Важный вопрос — это эмиссия денежной массы. Его часто профанируют, звучит так, будто кто-то хочет напечатать лишние два или 5 трлн рублей. Но дело в том, чтобы дать разгон инвестиционным проектам развития. Я назвал определяющие черты модели, но к ней нельзя лепить ярлык «старая» или «новая». Потому что адаптация идет в практической жизни. Мы должны понимать, что сегодня между государством и бизнесом даже не сложились форматы обмена информацией. На прямую линию с президентом было послано 3 млн вопросов, потребовались бы годы, чтобы ответить каждому. Вопрос в том, где государственная машина, которая должна этим заниматься. У нас миллионы нормативных актов, которые обрушиваются на бизнес и общество, и понимание их минимально. Так что круг задач большой, и решать его нужно на основе некой идеологии, парадигмы действий.

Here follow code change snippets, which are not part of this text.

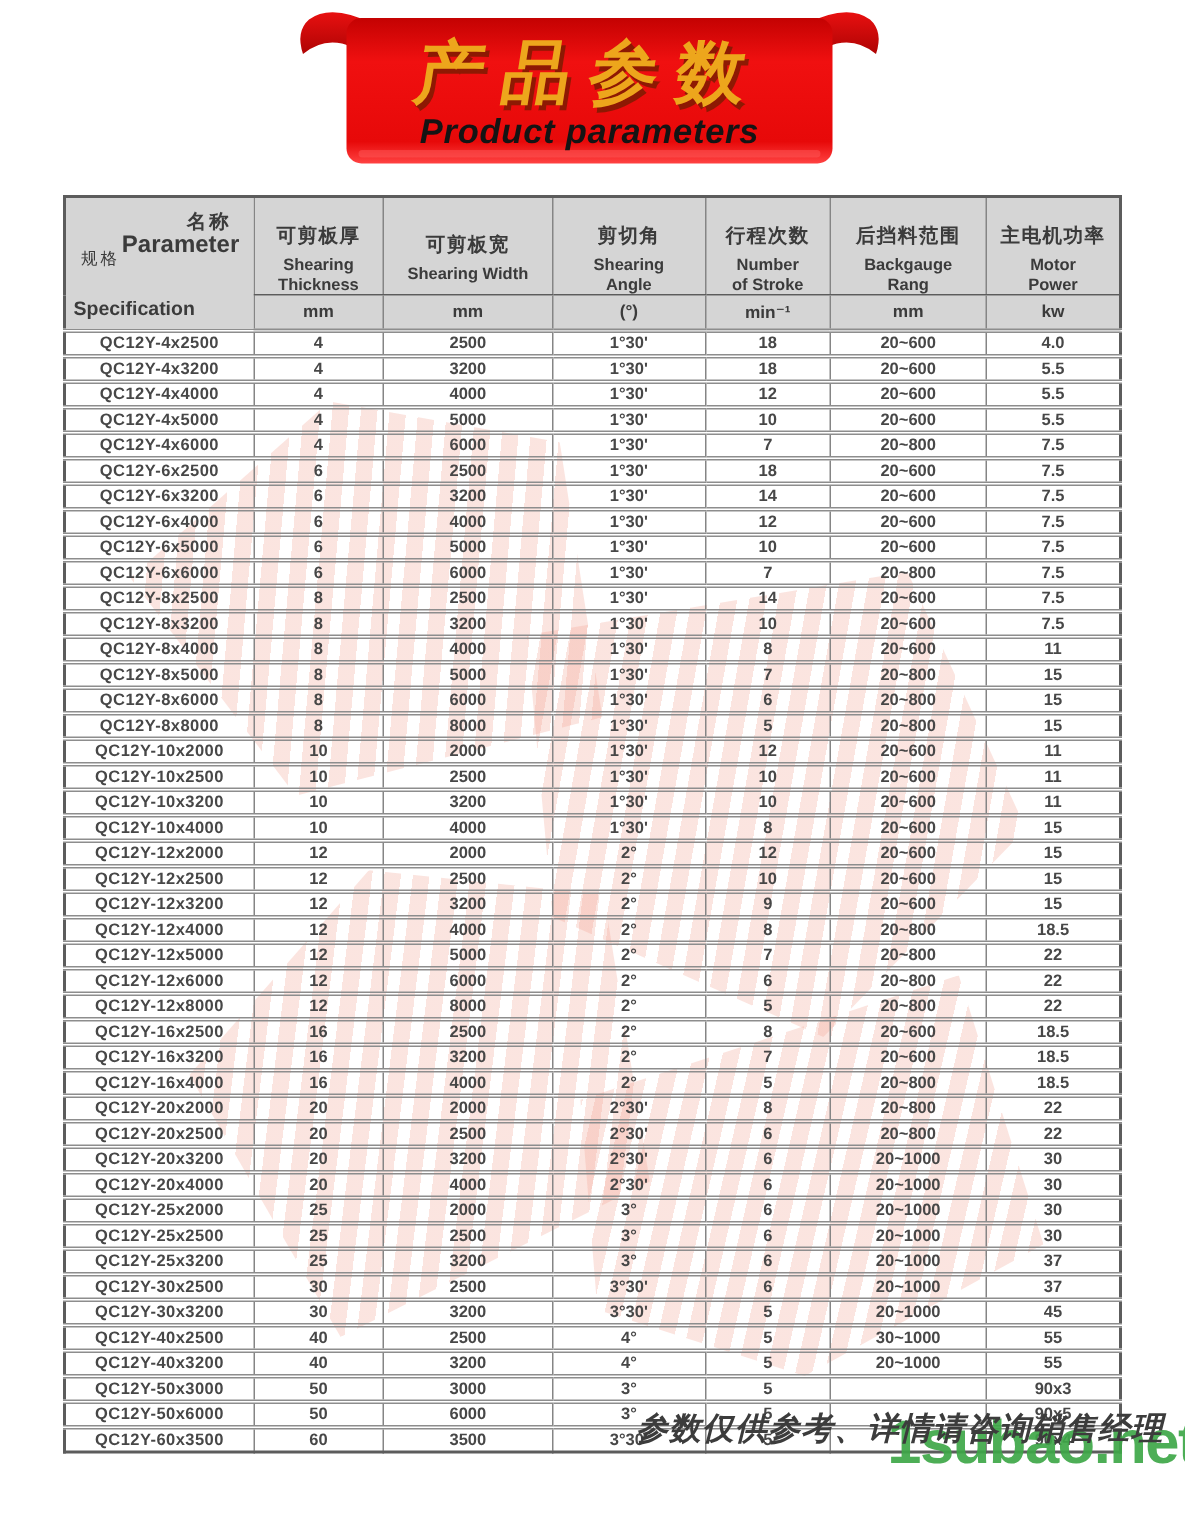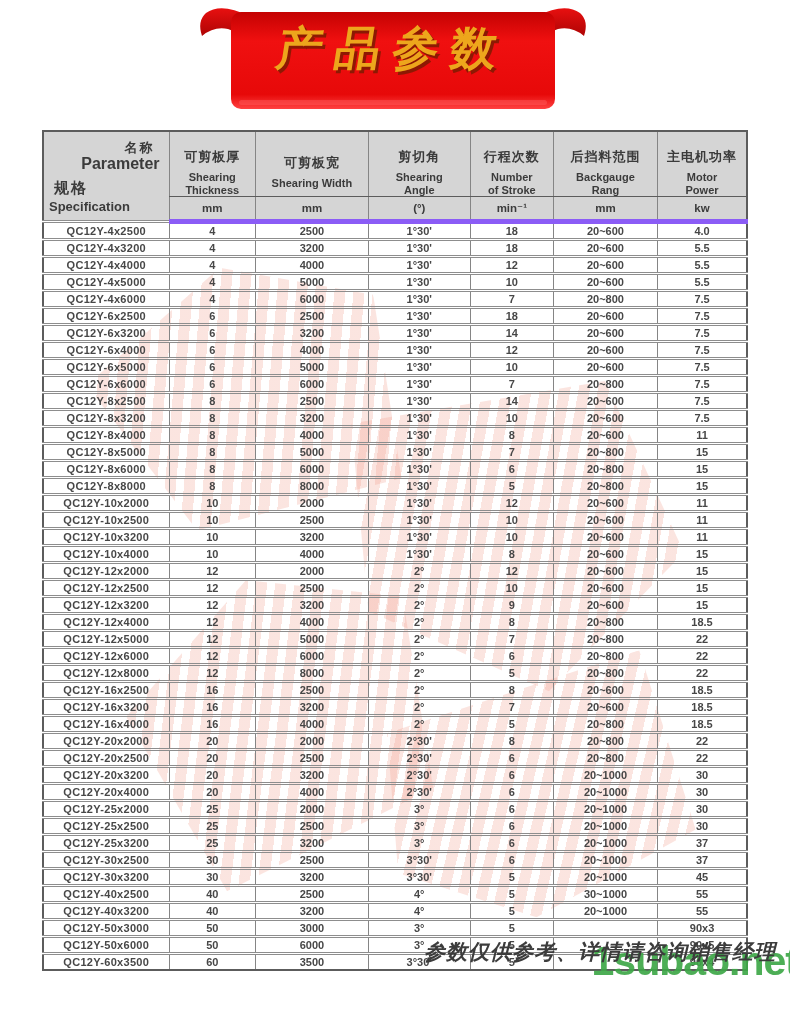"Product parameters" div.banner-title-en { html: none -> <div>Product parameters</div> }
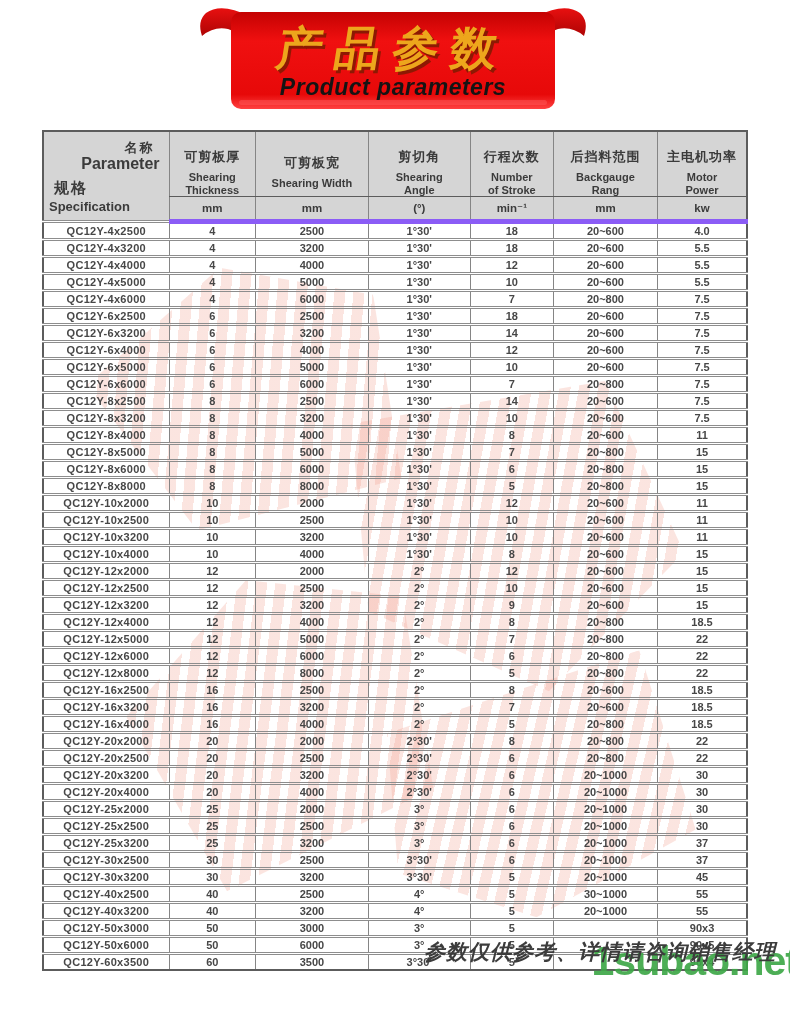"规格" .corner-spec-cn { bottom: 22px -> 39px; font-size: 15px -> 11px; font-weight: 700 -> 400 }
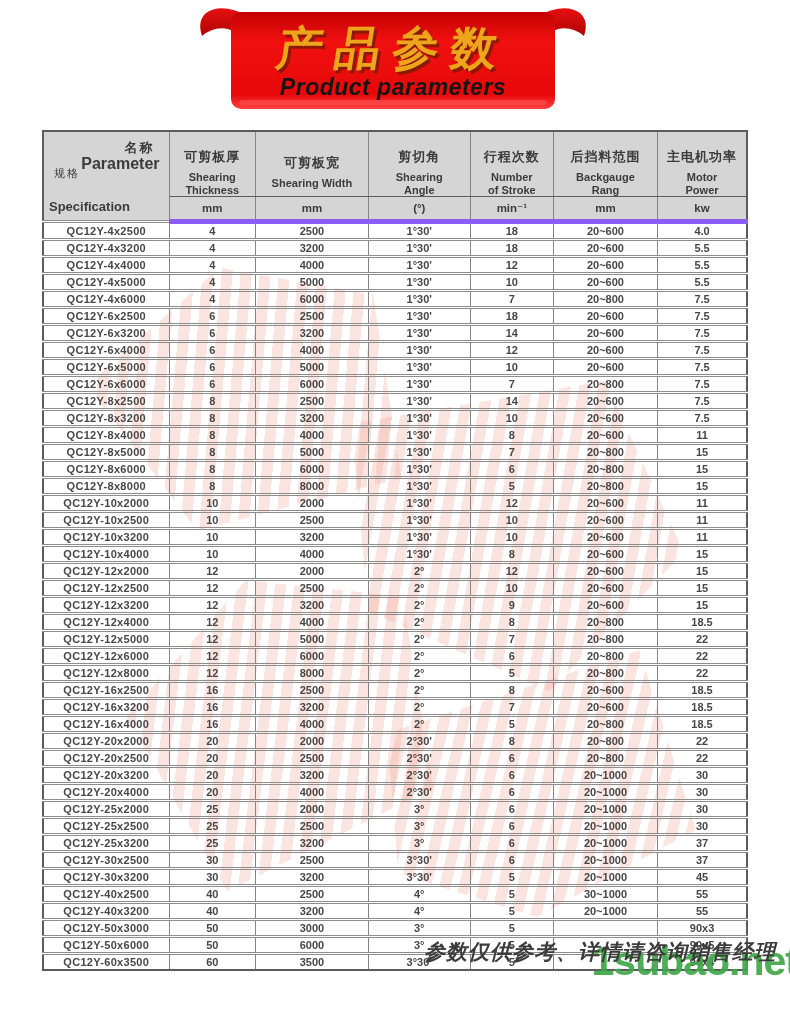"mm" .params thead tr.unit-h th { border-bottom: 5px solid #8b5cf6 -> 1px solid #8b5cf6 }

— То есть сначала вы предлагаете определиться с идеологией?
— Идеология — это просто технический термин. Можно пустить все на самотек, что ошибочно называют либеральной или рыночной идеологией. А можно заниматься созданием условий для проектного развития. Существует всего пять поколений системного управления. На начальном уровне все как бы делается само. На втором уровне мы можем считать доходы и расходы. На этой стадии находятся бюджетная и прочая политика России. На третьем уровне появляется способность управлять отдельными проектами — национальными, отраслевыми или межрегиональными. Какой-то один проект мы можем осуществить, например, Олимпиаду организовать и провести, но до остального руки не доходят. Успешных проектов, наверное, штук десять, и все они были выполнены с помощью ручного управления. Четвертый уровень подразумевает способность управлять системами проектов, для этого требуются иная философия и иные стандарты. На пятом уровне уже нужно управлять потенциалами развития, то есть развитием науки, образования и так далее.

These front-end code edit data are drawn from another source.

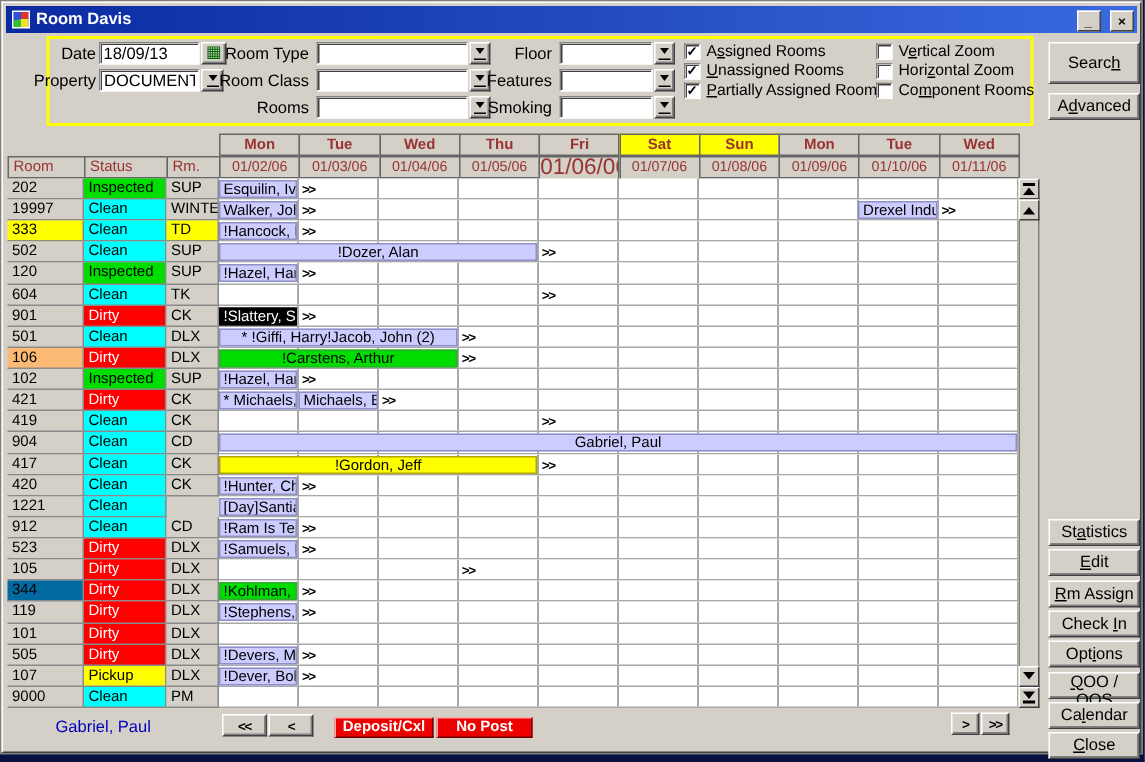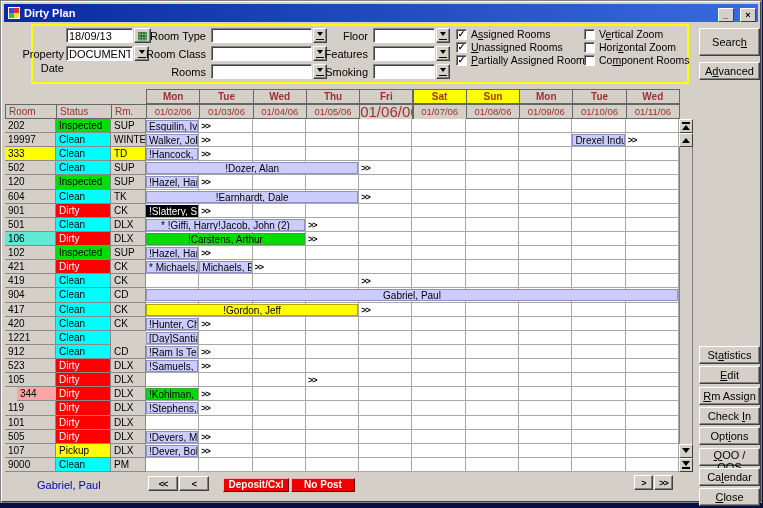"Dirty Plan" span.titletext { text: Dirty Plan -> Room Davis }
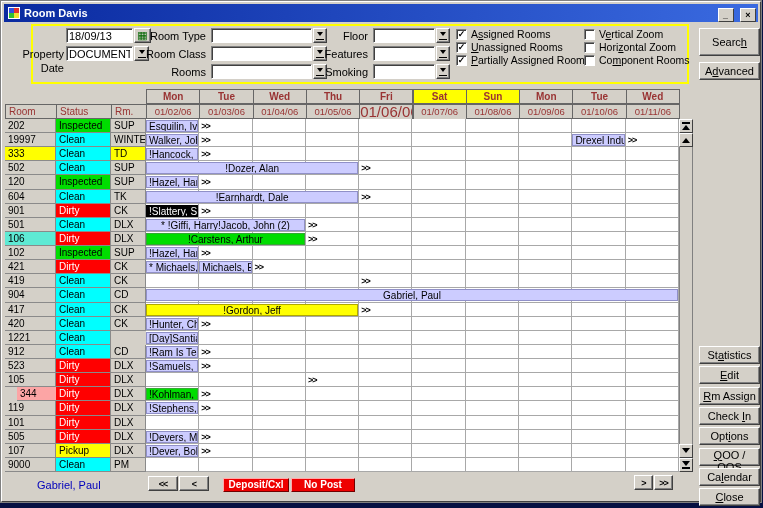"Date" div.lbl { margin-top: 32px -> none }
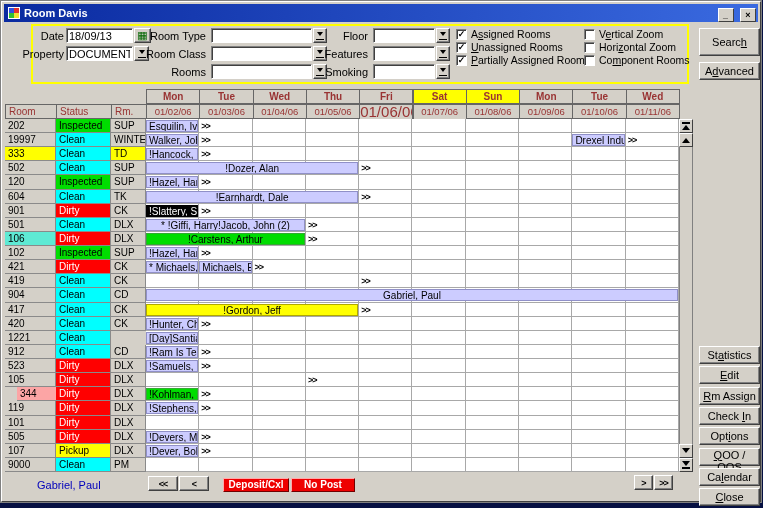"!Earnhardt, Dale" div.seg { html: <div>!Earnhardt, Dale</div> -> none }
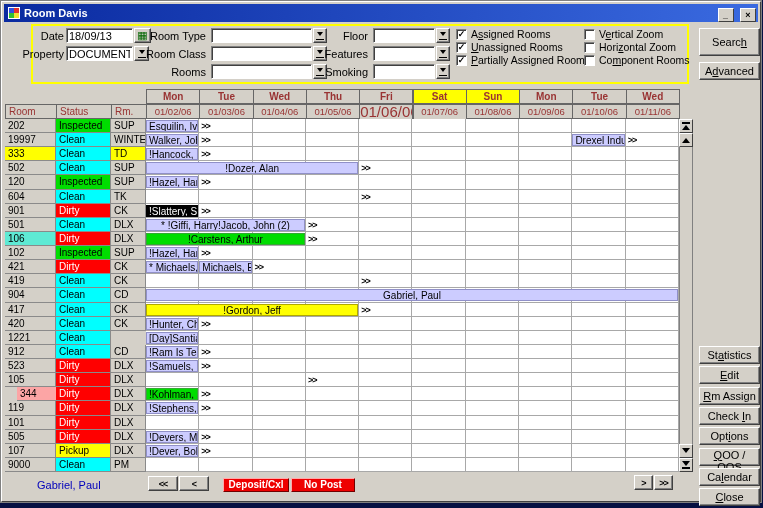"106" div.gc { background: #5eead4 -> #fdba74 }
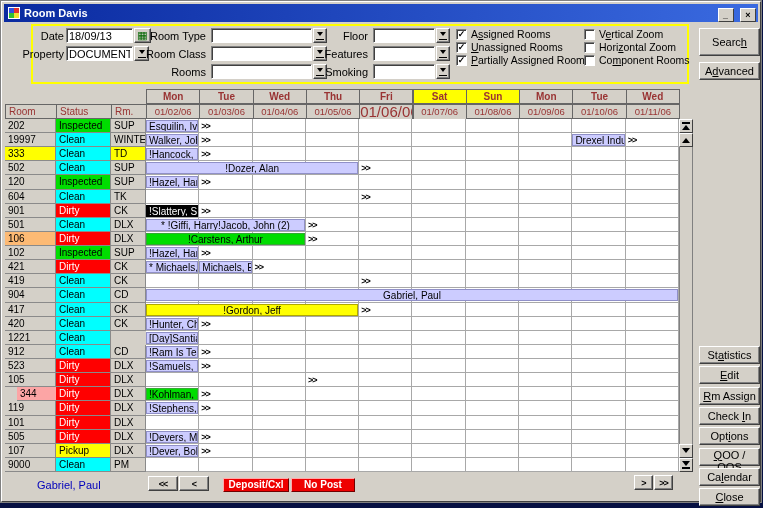"344" div.gc { background: #fca5a5 -> #0369a1; left: 12px -> 0px }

— Как заниматься развитием, если зарубежные инвесторы отказываются от финансирования проектов в такой нестабильной стране?
— Среди зарубежных инвесторов на самом деле большая доля наших соотечественников, которые приходят анонимно из офшоров. К тому же мир разнообразен, есть и Запад, и Восток, и Юг, и для каждого инвестора требуется специфический инвестиционный климат. В мировой экономике есть гиперконкуренция, то есть крупные игроки могут наложить санкции и блокировать денежные потоки, сделать вас «нерукопожатным». Но почему мы не можем сами обеспечить целевой эмиссией инвестиционные процессы? Ведь основные инвестиции в развитых экономиках обеспечиваются средствами населения. Это пенсионные и страховые фонды. Поэтому клише об иностранных инвестициях упрощает картину. Может, сначала что-то надо в нашей консерватории поправить? Какой инвестор придет в страну, которая не может наладить свои внутренние процессы?!
— К слову о санкциях — как вы в данный момент оцениваете их влияние на экономику?
— Мы в любом случае не изолированы от мировой экономики, такое состояние для нас не наступит. Санкции не всеобщие, а избирательные, они неравномерно ударяют по разным областям и компаниям. Это селективные меры, которые призваны создать для нас стрессовую ситуацию, чтобы мы не знали, как развиваться дальше. Все интересное начнется лет через 10-15, и если мы сейчас не выработаем свою стратегию, то потеряем время. Время — это самый дорогой ресурс. Технологии в мире сейчас развиваются с удивительной скоростью. А мы продолжаем прозябать со своей немного глупой позицией «авось, небось, как-нибудь». В импортозамещении у нас есть отдельные успехи, но просто все переводить на эти рельсы — тоже глупость. Нужно включаться в глобальные технологические цепочки, выбирать, где мы можем быть лидером, а где будем на вторых ролях. Но в целом влияние санкций на спад в нашей экономике не надо преувеличивать. Они дали порядка 1% падения. Больший ущерб нанесло прекращение инвестиций государственными корпорациями четыре года назад, плоды чего мы пожинаем сейчас. Поскольку в 2012 году инвестиции упали, из-за лага в четыре года мы сейчас получаем спад. Если мы не увеличим инвестиции сейчас, то не получим роста и к 2021 году.